-- WORK INSTRUCTION --
The lines below, from the one containing "Setiembre del 2017." through the one containing "- En hugmyndin", should be set down exactly, with no pictures and nothing else.

===============

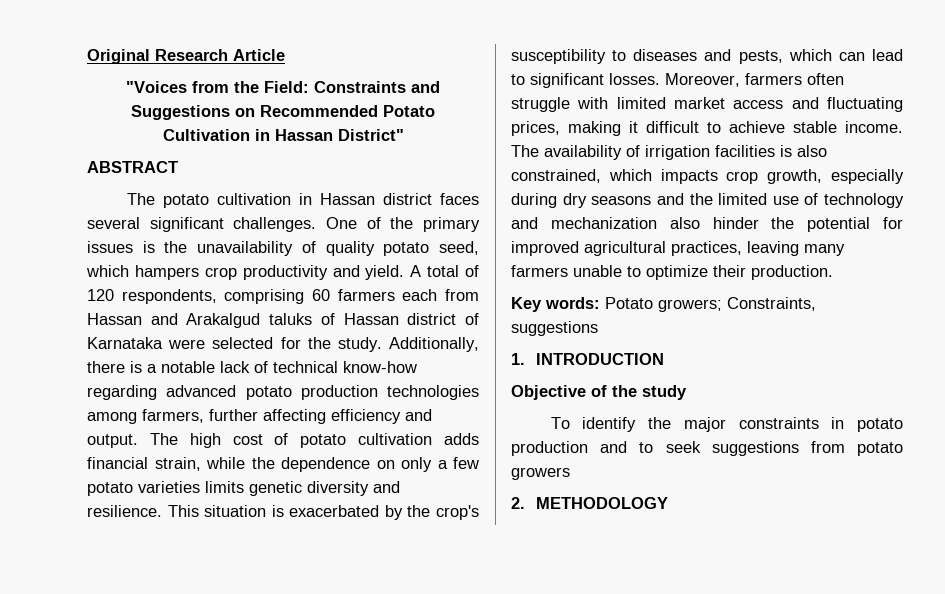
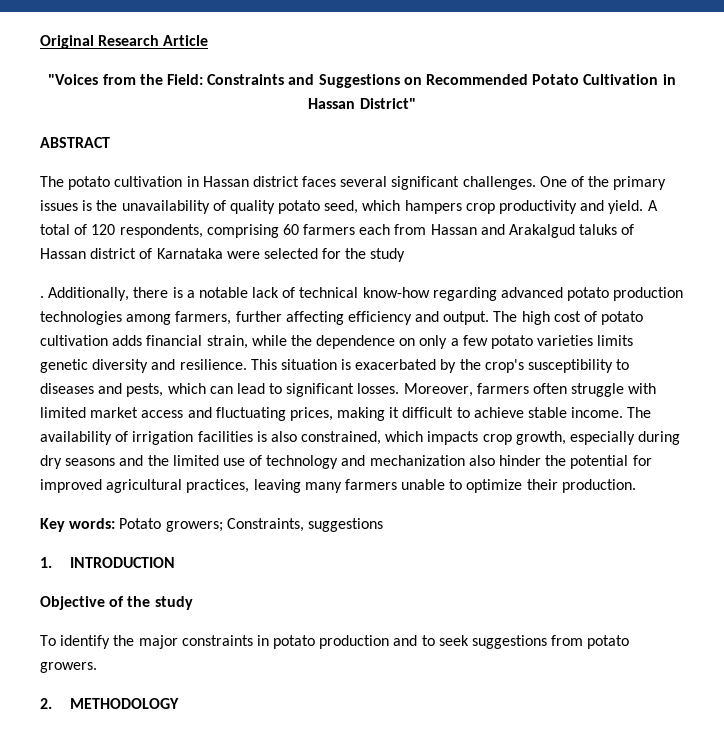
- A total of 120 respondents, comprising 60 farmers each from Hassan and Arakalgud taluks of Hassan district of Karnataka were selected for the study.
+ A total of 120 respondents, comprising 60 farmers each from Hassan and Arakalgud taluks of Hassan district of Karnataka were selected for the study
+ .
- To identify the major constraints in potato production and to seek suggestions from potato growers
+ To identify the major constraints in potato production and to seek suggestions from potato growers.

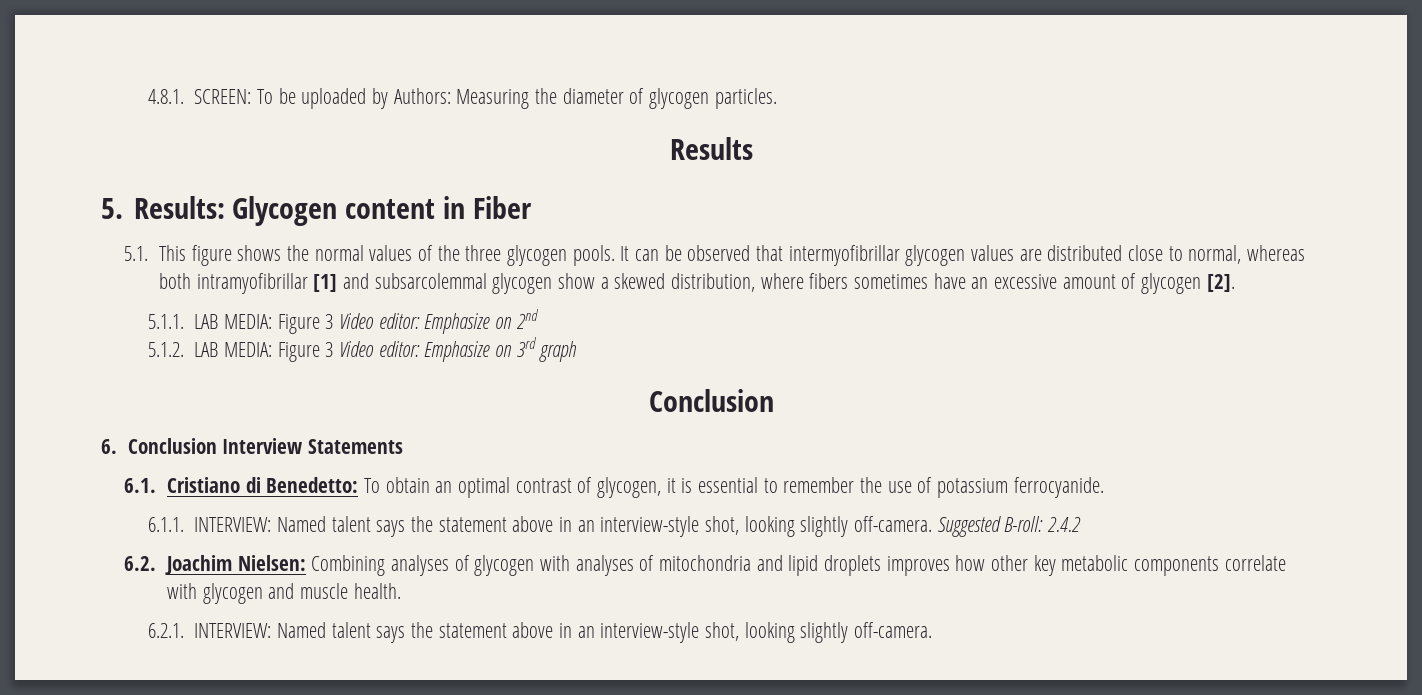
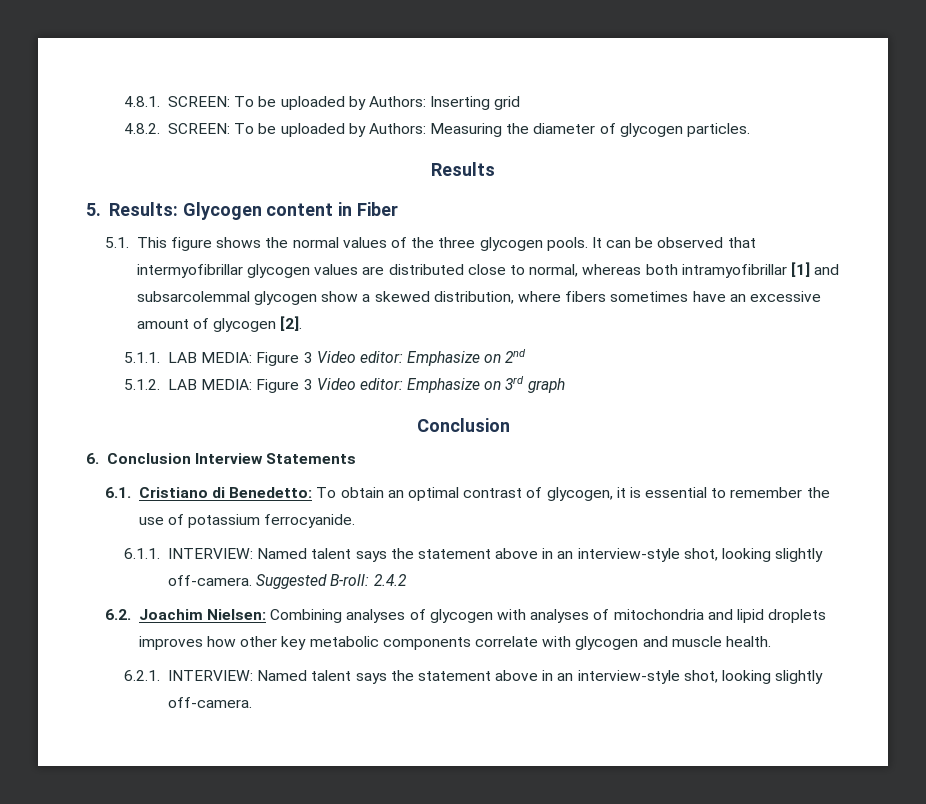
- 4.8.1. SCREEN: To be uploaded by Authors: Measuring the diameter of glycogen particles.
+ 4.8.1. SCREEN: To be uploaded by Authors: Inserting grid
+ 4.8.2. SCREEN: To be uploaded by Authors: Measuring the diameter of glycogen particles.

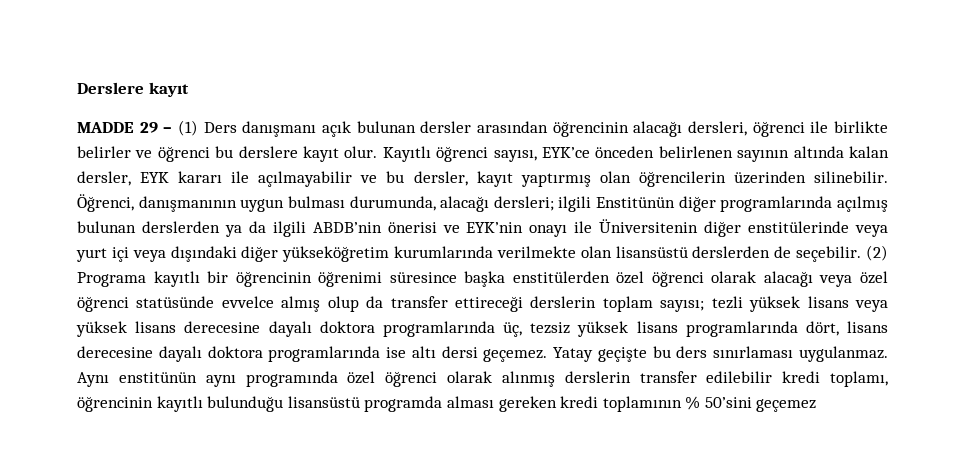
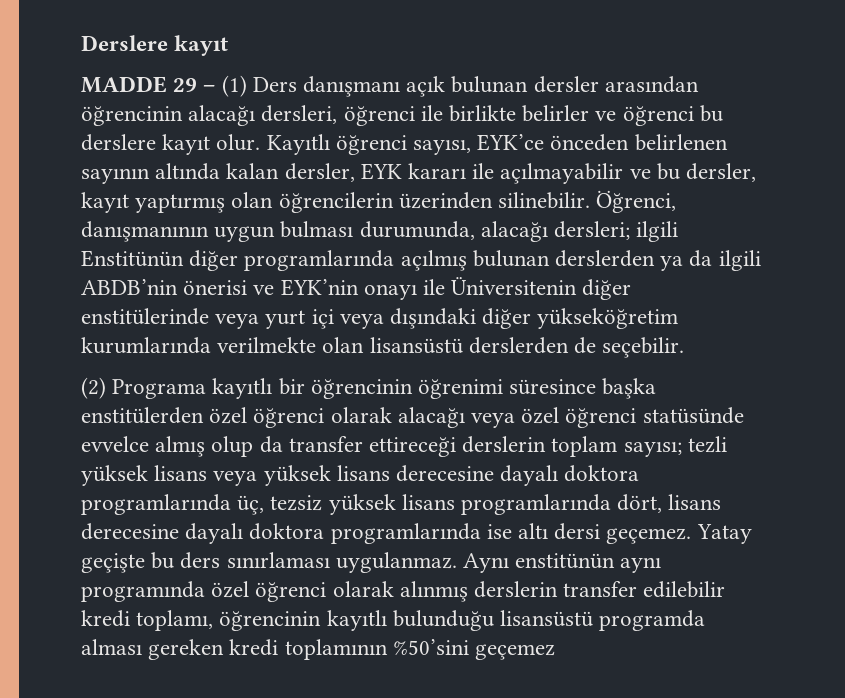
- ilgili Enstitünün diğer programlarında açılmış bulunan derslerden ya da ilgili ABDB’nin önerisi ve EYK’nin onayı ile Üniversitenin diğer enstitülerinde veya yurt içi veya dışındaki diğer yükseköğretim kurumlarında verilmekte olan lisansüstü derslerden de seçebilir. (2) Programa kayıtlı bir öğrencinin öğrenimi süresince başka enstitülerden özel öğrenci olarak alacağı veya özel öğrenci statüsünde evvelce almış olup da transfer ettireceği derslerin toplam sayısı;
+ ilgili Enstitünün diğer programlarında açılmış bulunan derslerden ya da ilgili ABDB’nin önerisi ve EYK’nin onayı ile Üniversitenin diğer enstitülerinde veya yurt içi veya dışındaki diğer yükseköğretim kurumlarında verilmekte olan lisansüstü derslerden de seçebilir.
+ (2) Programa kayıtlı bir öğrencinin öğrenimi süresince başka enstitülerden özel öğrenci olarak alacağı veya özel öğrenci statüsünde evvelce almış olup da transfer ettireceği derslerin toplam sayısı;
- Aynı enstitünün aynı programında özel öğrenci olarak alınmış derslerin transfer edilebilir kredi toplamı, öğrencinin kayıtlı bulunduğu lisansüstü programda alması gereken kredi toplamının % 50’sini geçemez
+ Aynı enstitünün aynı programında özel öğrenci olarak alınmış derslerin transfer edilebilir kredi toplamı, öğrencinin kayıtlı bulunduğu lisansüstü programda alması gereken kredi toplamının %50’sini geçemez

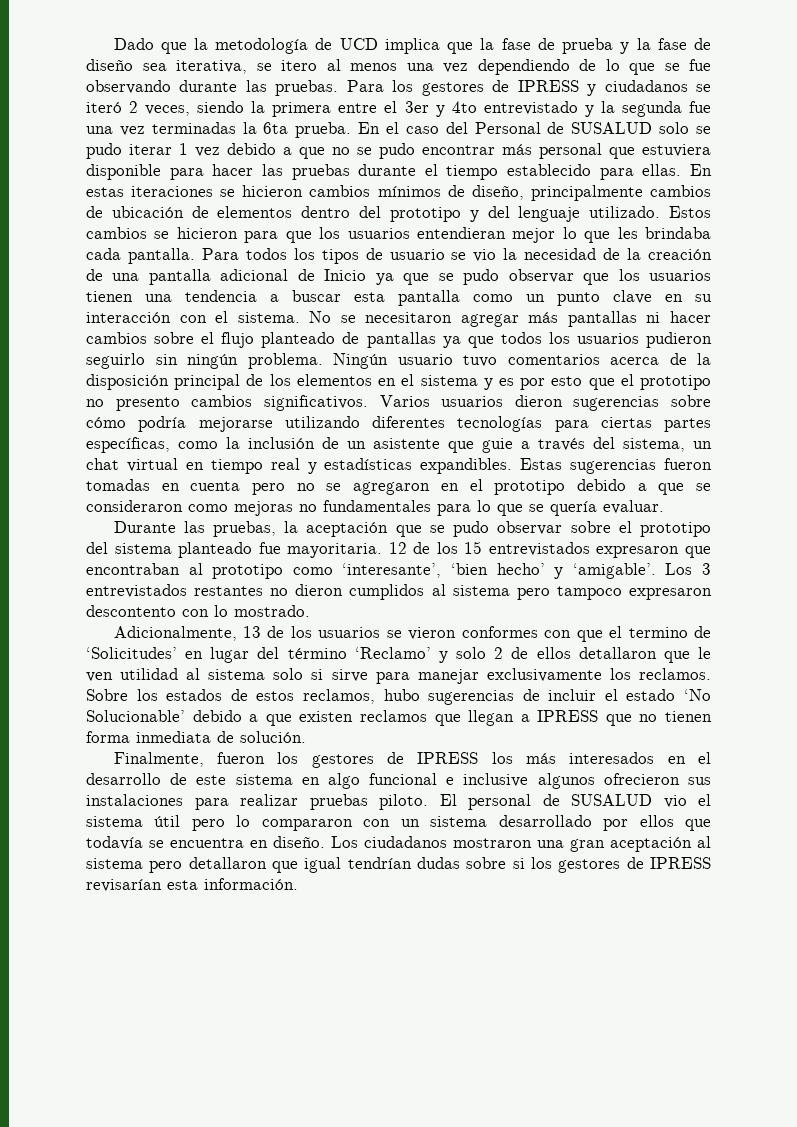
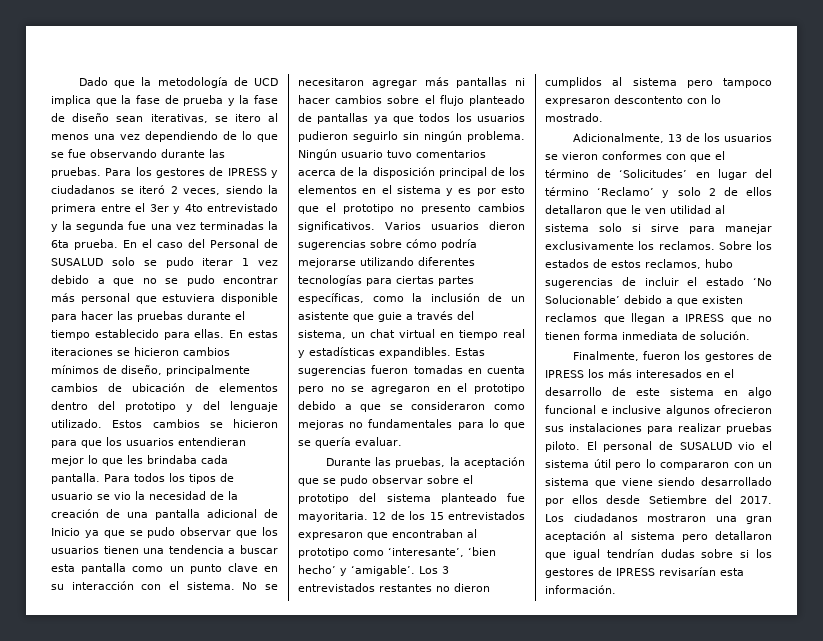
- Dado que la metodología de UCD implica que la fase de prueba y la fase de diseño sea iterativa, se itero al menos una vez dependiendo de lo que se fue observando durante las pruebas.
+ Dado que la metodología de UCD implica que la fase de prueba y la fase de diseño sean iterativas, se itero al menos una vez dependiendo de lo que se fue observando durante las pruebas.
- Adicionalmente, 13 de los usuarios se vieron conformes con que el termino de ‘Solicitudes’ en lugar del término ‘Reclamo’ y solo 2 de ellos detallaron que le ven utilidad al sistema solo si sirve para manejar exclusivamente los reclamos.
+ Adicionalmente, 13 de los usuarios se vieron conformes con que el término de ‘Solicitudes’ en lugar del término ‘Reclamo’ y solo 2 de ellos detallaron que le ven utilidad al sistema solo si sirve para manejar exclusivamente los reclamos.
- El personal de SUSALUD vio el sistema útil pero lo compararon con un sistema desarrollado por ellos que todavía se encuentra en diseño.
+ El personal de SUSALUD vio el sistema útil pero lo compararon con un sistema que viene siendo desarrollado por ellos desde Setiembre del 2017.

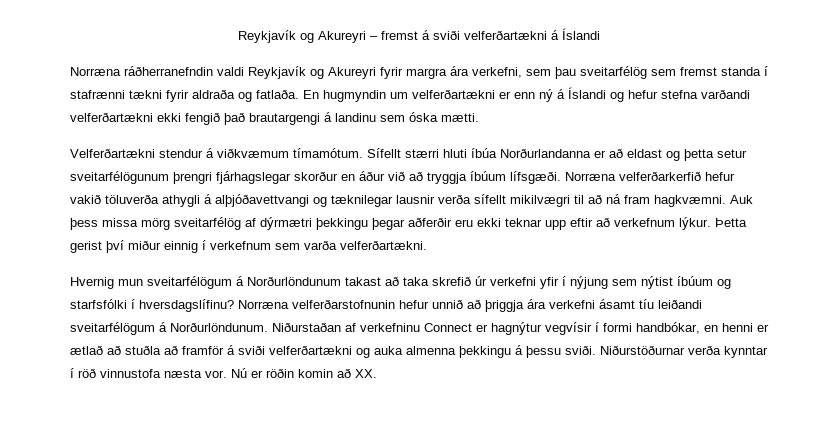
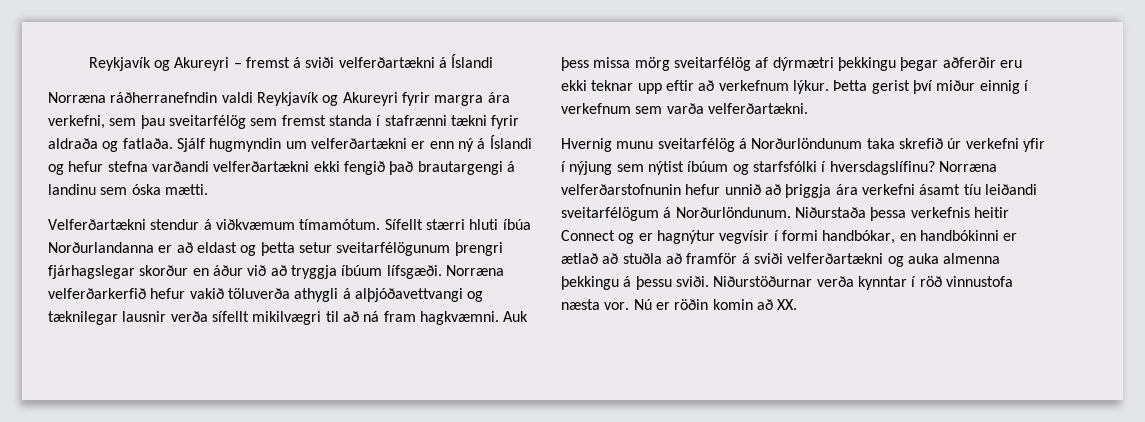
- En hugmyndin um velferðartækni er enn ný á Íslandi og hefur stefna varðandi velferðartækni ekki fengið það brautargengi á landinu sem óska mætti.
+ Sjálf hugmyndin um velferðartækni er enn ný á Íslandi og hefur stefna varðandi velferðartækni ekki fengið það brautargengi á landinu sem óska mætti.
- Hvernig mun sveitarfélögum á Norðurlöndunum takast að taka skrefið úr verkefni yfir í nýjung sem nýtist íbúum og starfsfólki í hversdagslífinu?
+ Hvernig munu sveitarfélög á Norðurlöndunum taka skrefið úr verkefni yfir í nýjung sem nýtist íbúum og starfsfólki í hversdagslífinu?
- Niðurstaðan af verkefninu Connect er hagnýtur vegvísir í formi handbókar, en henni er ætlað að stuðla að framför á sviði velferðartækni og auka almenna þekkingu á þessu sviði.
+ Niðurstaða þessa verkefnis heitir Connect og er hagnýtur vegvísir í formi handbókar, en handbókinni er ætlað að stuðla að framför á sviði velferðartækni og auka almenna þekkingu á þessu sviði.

===============

-- RESPONSE AREA --
+ El personal de SUSALUD vio el sistema útil pero lo compararon con un sistema que viene siendo desarrollado por ellos desde Setiembre del 2017.

- En hugmyndin um velferðartækni er enn ný á Íslandi og hefur stefna varðandi velferðartækni ekki fengið það brautargengi á landinu sem óska mætti.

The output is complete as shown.